> **To do**
Return each line exactly, from the one that has "was established to" through the end of the entries, both ends included. Pictures do not belong.

Front-end code change data:
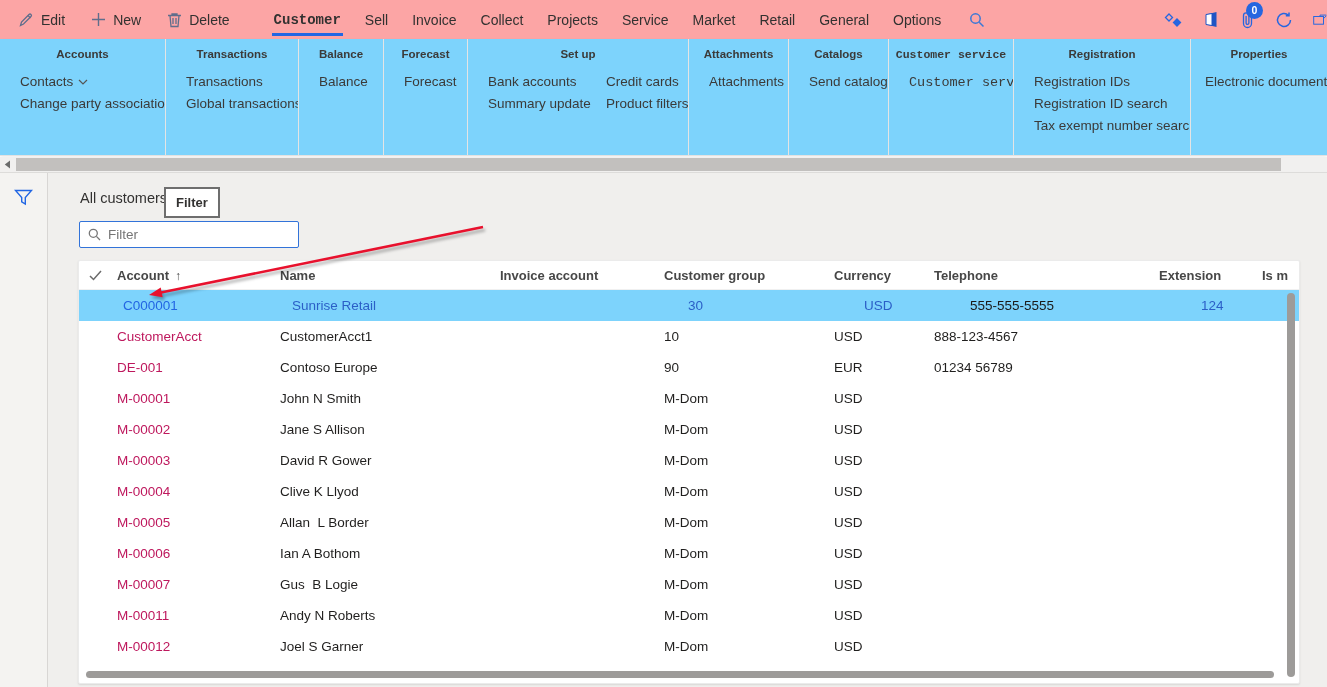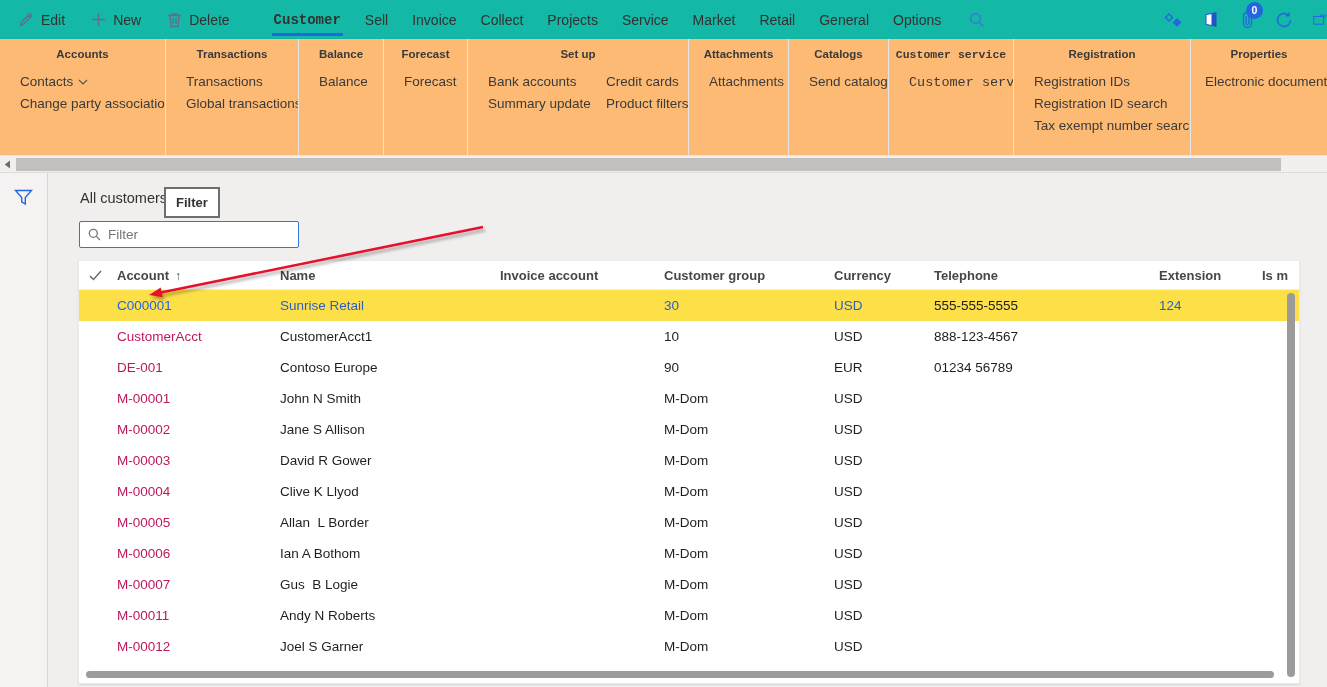"Edit" #action-pane { background: #14b8a6 -> #fca5a5 }
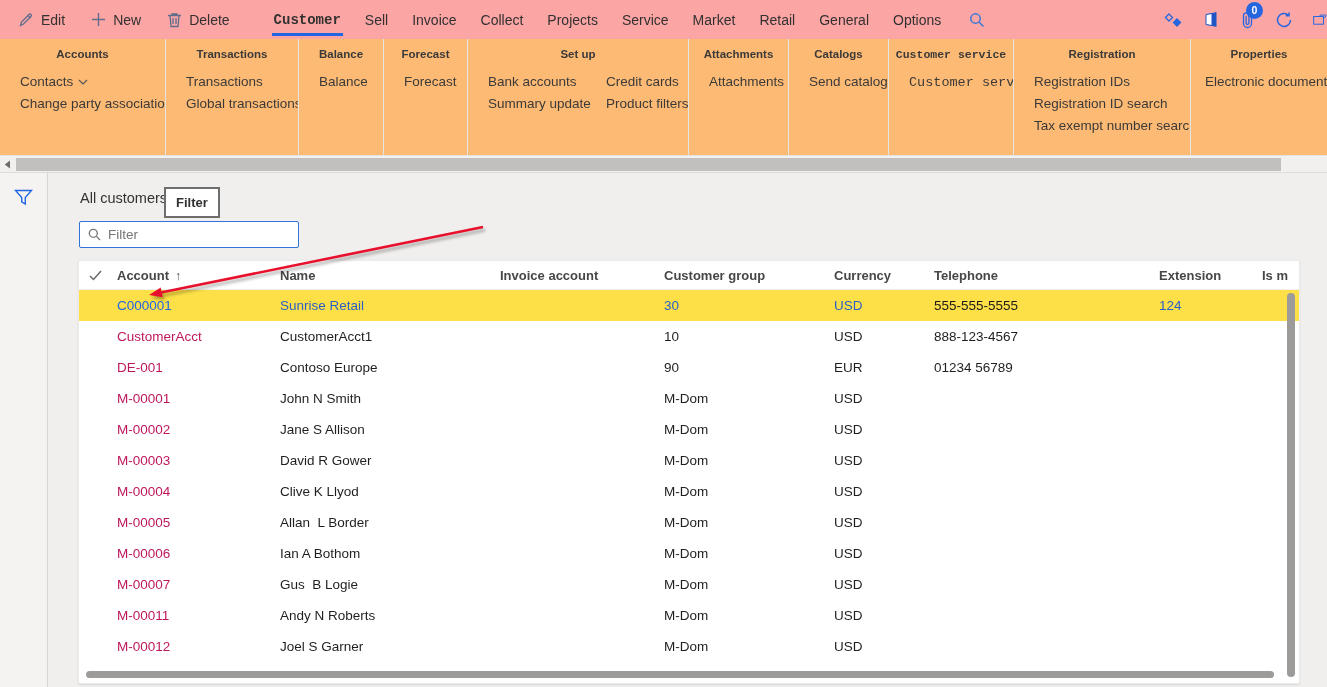"Accounts" #ribbon { background: #fdba74 -> #7dd3fc }
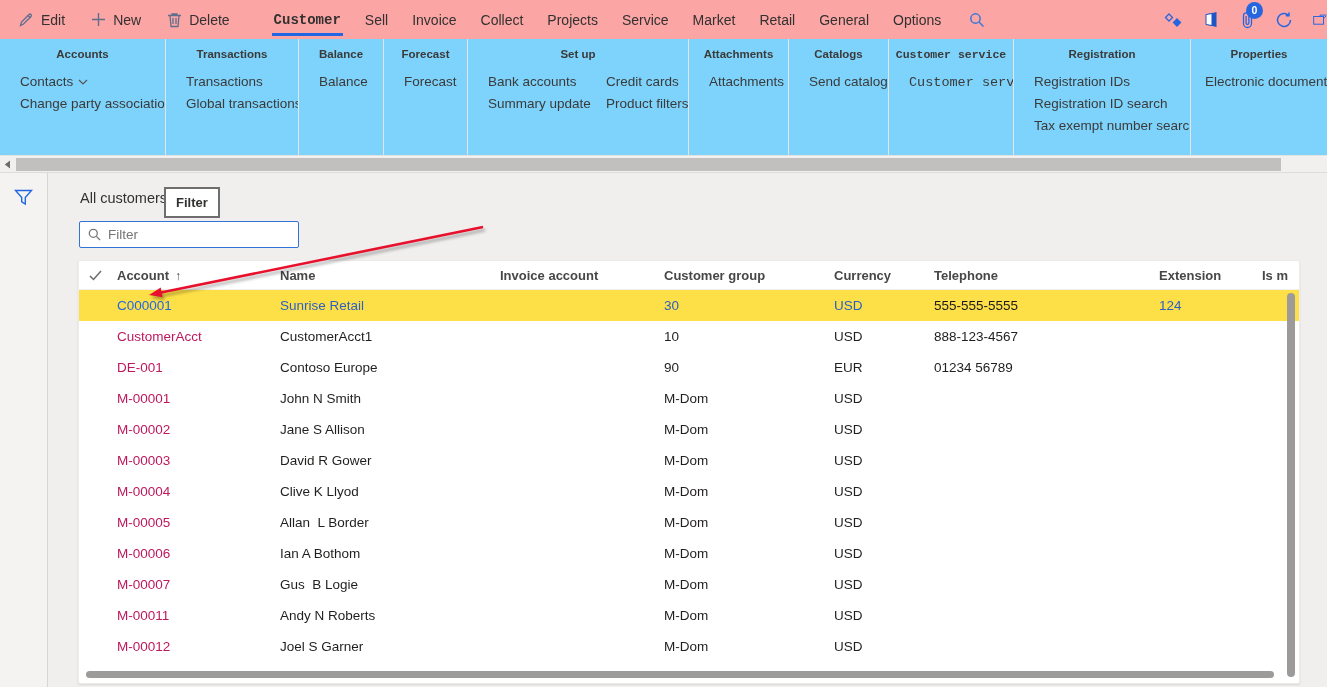"C000001" .grid-row.selected { background: #fde047 -> #7dd3fc; gap: none -> 6px }
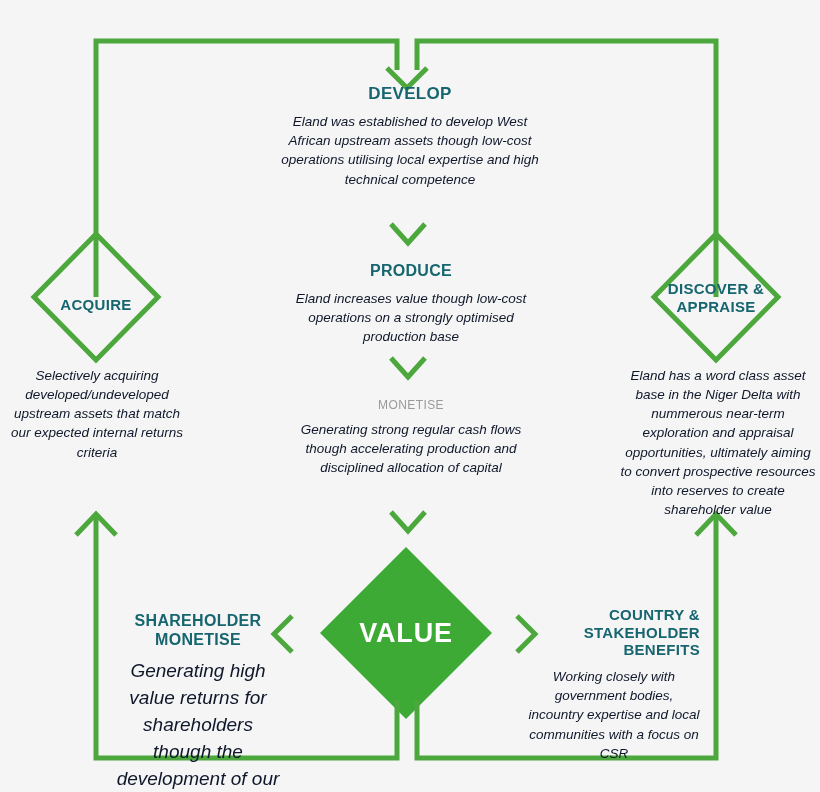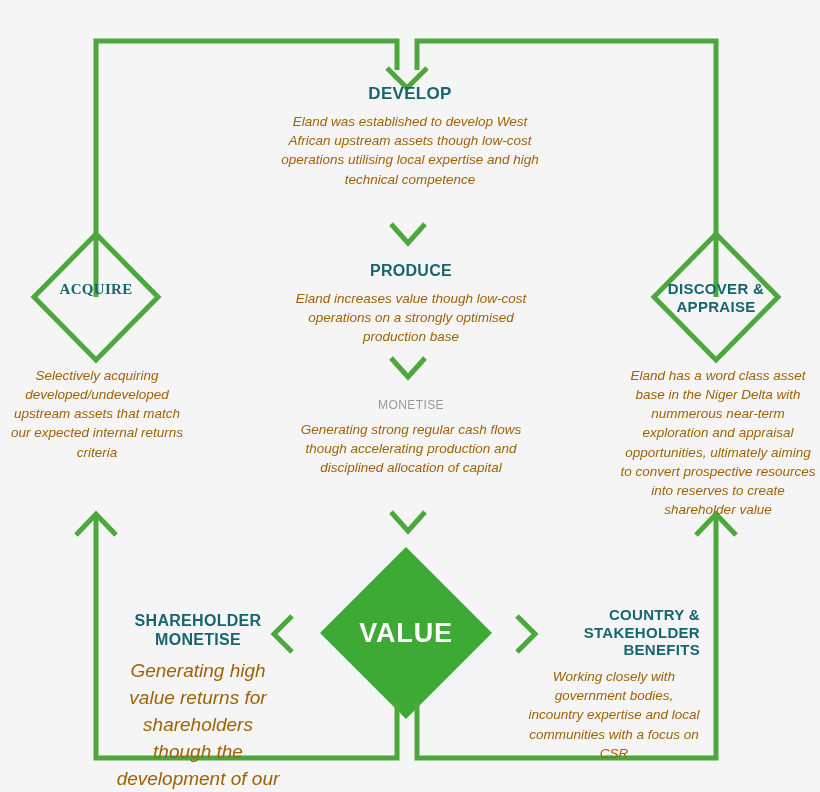"Eland was established to develop" .node-body { color: #a16207 -> #0f172a }
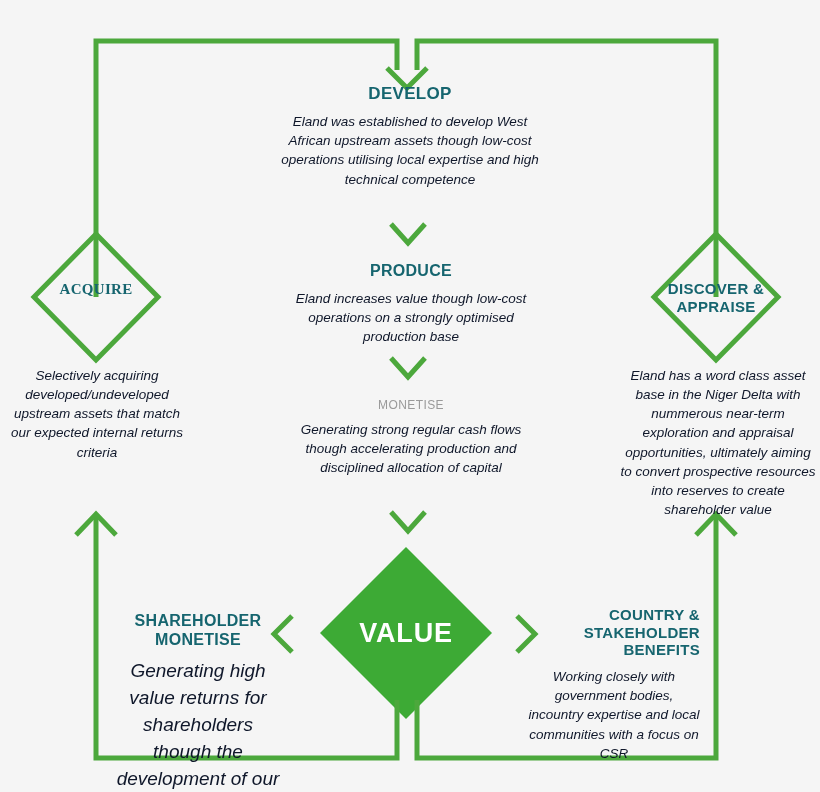"ACQUIRE" #label-acquire { font-family: Liberation Serif, serif -> none; top: 280px -> 296px }
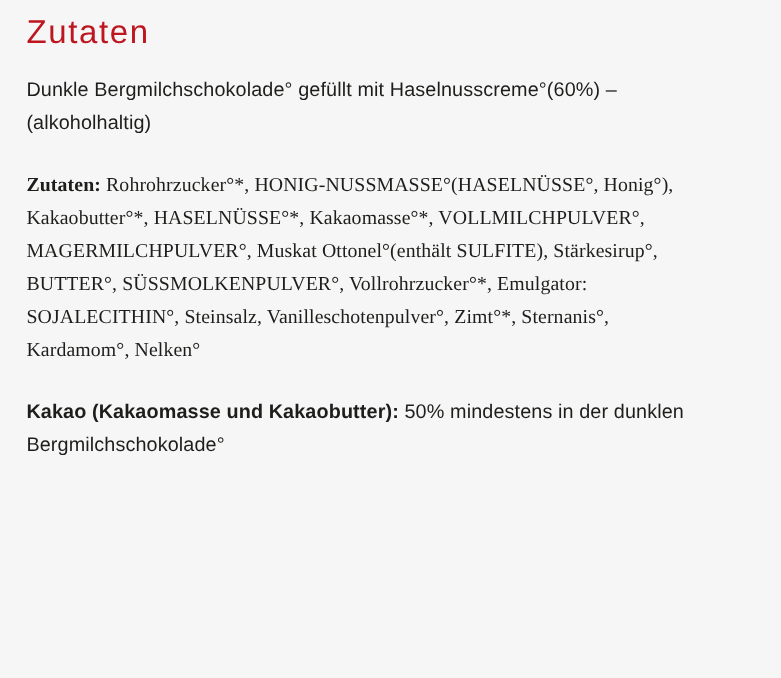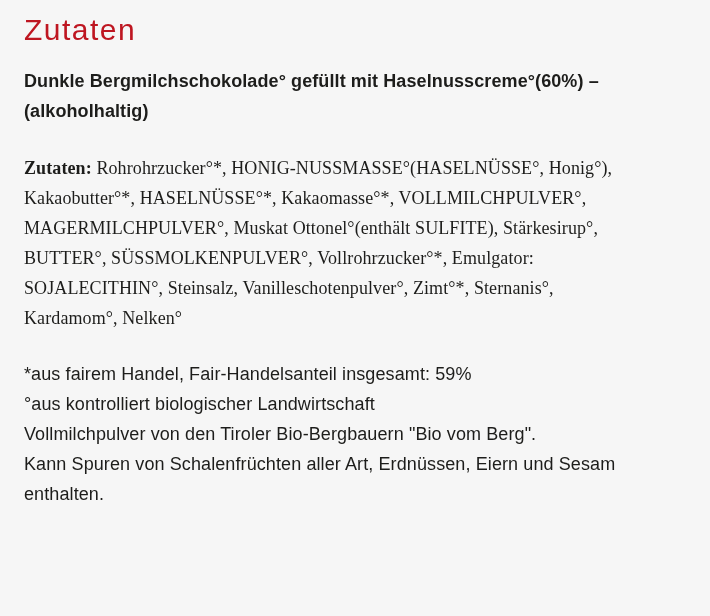"Dunkle Bergmilchschokolade° gefüllt mit" p.product-title { font-weight: 700 -> 400 }
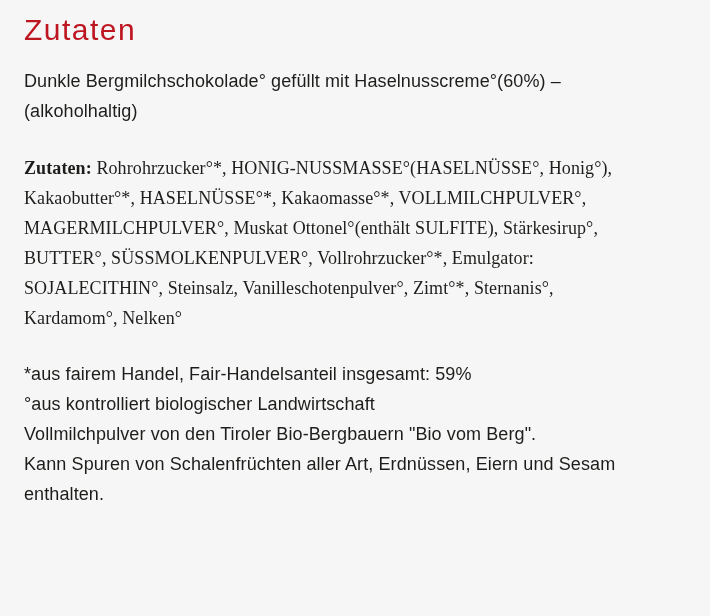"Kakao (Kakaomasse und Kakaobutter): 50%" p.cocoa-paragraph { html: none -> <p><strong>Kakao (Kakaomasse und Kakaobutter):</strong><span> 50% mindestens in der dunklen Bergmilchschokolade°</span></p> }
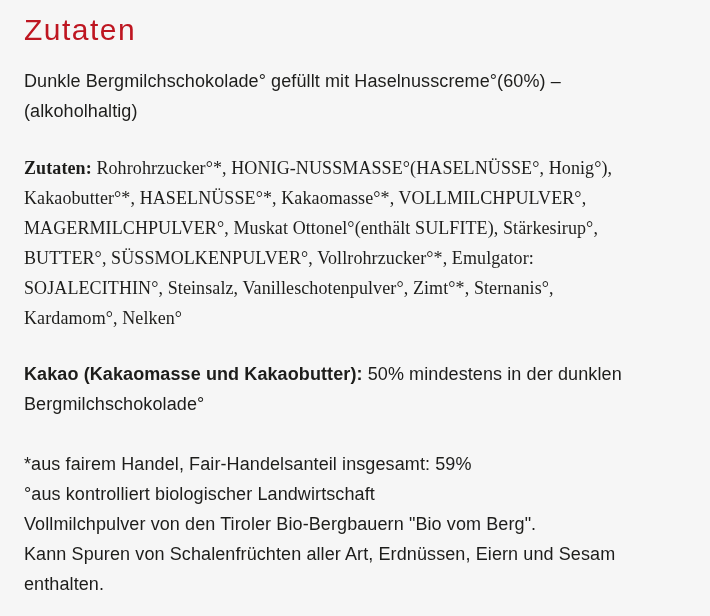"*aus fairem Handel, Fair-Handelsanteil" p.notes-paragraph { html: <p>*aus fairem Handel, Fair-Handelsanteil insgesamt: 59% °aus kontrolliert biologischer Landwirtschaft Vollmilchpulver von den Tiroler Bio-Bergbauern "Bio vom Berg". Kann Spuren von Schalenfrüchten aller Art, Erdnüssen, Eiern und Sesam enthalten.</p> -> none }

> **Solution below**
"Eland was established to develop" .node-body { color: #a16207 -> #0f172a }
"ACQUIRE" #label-acquire { font-family: Liberation Serif, serif -> none; top: 280px -> 296px }
"Dunkle Bergmilchschokolade° gefüllt mit" p.product-title { font-weight: 700 -> 400 }
"Kakao (Kakaomasse und Kakaobutter): 50%" p.cocoa-paragraph { html: none -> <p><strong>Kakao (Kakaomasse und Kakaobutter):</strong><span> 50% mindestens in der dunklen Bergmilchschokolade°</span></p> }
"*aus fairem Handel, Fair-Handelsanteil" p.notes-paragraph { html: <p>*aus fairem Handel, Fair-Handelsanteil insgesamt: 59% °aus kontrolliert biologischer Landwirtschaft Vollmilchpulver von den Tiroler Bio-Bergbauern "Bio vom Berg". Kann Spuren von Schalenfrüchten aller Art, Erdnüssen, Eiern und Sesam enthalten.</p> -> none }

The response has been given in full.